When cooking was done over an open fire there wasn't much you could do to alter the heat other than move things further away. Heat was quickly lost if you didn't keep up with the fire and feeding the household was a hard, messy job.


Fortunately we've come a long way since then!


The 'kitchen range' came along with its side-oven allowing baking and a little control over temperatures - but still an open fire with very poor efficiency and the control you did have was limited and very labour-intense. (And a kitchen range was still a rather exclusive item.)

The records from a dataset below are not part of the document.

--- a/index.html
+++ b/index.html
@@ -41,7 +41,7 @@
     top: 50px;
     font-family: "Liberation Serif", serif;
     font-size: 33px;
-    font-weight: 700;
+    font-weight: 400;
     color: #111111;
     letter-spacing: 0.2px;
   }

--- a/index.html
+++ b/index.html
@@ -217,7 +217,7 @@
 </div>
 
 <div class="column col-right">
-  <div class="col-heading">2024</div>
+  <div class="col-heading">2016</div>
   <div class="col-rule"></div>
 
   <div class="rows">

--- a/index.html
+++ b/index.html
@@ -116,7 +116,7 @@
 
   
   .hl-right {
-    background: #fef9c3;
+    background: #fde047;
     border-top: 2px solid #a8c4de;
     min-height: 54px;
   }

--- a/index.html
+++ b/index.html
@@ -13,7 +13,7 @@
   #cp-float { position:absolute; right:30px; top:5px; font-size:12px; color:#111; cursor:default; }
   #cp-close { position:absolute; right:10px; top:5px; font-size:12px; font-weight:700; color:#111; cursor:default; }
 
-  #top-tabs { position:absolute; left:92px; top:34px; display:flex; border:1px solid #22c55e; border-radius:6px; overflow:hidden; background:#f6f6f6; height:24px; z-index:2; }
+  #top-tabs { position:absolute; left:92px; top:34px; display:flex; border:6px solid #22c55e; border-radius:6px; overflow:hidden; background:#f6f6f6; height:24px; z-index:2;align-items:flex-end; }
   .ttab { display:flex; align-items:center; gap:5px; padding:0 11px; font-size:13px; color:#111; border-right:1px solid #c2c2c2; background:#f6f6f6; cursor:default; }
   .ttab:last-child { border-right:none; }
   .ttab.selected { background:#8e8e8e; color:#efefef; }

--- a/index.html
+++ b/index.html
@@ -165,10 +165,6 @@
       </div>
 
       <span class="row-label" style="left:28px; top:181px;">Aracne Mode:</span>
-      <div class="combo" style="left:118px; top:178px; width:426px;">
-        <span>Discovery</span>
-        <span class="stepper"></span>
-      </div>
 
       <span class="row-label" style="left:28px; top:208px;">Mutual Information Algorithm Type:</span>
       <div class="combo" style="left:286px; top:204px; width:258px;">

Improving on the open-fire heated range the AGA was born. Invented by Dr Gustav Dalen, a Nobel-prize winning scientist who decided that enclosing the fire would be safer (he'd lost his sight in an experiment), more controllable and more efficient.


He was right - less fuel was needed and there was much more control over the temperature of the cooker.


AGA 60 top oven cooking

Fixed Temperatures

The 'Traditional' AGA uses heat from a single source (keeping things simple: one burner, one flue, one set of workings and controls) to heat the hotplates and ovens to different temperatures using cleverly designed flue/ducting and cast-iron conduction plates which ensure the correct temperatures are maintained throughout.


(Incidentally - we now refer to all these 'single heat-source' models as 'Traditional AGAs'. The New Generation AGAs have separate controls for hotplates and ovens but the fixed temperature principle is the same.)


You then have ovens and hotplates with different cooking temperatures - always ready to roast, bake, simmer or boil, anytime of day or night with the bonus of a gentle warmth emitted to the room from the hard-wearing vitreous enamel top and front of the cooker.


How does this affect cooking?

Well, rather than use the same oven but change its temperature setting (as you would on a conventional gas or electric oven), you just use the oven which is already at the correct heat: want to roast? Use the top (hottest) oven, bake? Use the more moderate oven and for simmering use the bottom oven.


Cooking times stay the same, but instead of changing the oven temperature you use whichever oven suits the temperature you need.


AGA Cast-iron Top Oven

The AGA Cast-iron top oven

Hotplate Cooking

AGA 60 Steak on the hotplate

Quick cooking with a high heat - steak on the AGA hotplate.


Again the 'fixed temperature' principle applies - there's a boiling plate for intense cooking and starting things off, and simmering plate for slower or more moderate cooking.

To alter the temperature: instead of turning a burner or zone up or down as you do on a conventional hob you just move the pan so there's less contact with the hotplate - it's as easy as that.

The 80-20 rule

Conventional hob/oven cooking often results in 80 percent of the cooking being done on the hob, and 20 percent in the oven. In an AGA this is generally reversed.

Most things that would simmer on a hob or cook for a long time (generally longer than 10-15 minutes) can be cooked in the AGA's bottom (or 'Simmering') oven: rice, root vegetables, risotto, porridge and many other dishes can be done this way using its gentle heat.


Prefer Electric to Gas?

It doesn't matter with the AGA - you're cooking using the radiant heat from the cast iron.
There's no exposed flame in the oven so the type of heat is the same in all AGAs - solid fuel, gas, oil, electic, 'Traditional' or 'New Generation' - they're all the same.


New Generation AGAs

AGA Total Control
AGA Dual Control
AGA 60 and AGA 3 Series


In 2011 the AGA Total Control was launched, the AGA Dual Control followed in 2013 and AGA 60 in 2014.


In 2018 we have the AGA 3 Series 'Everyday' Cookers.


How are they different?

It's the controls that are different - depending on which you have you can control the ovens and hotplates individually, or run the cooker in an ultra-low heat mode (much less heat to the room for summer and very low running costs).






Is the Cooking Different?

These New Generation models have separate controls for the hotplates and ovens but use AGA's famous cast-iron ovens and hotplates so they cook in just the same way as all heat-storage AGAs have - with radiant heat to seal in flavour.


This means the cooking principles and styles (constant temperatures and oven-cooking) remain the same.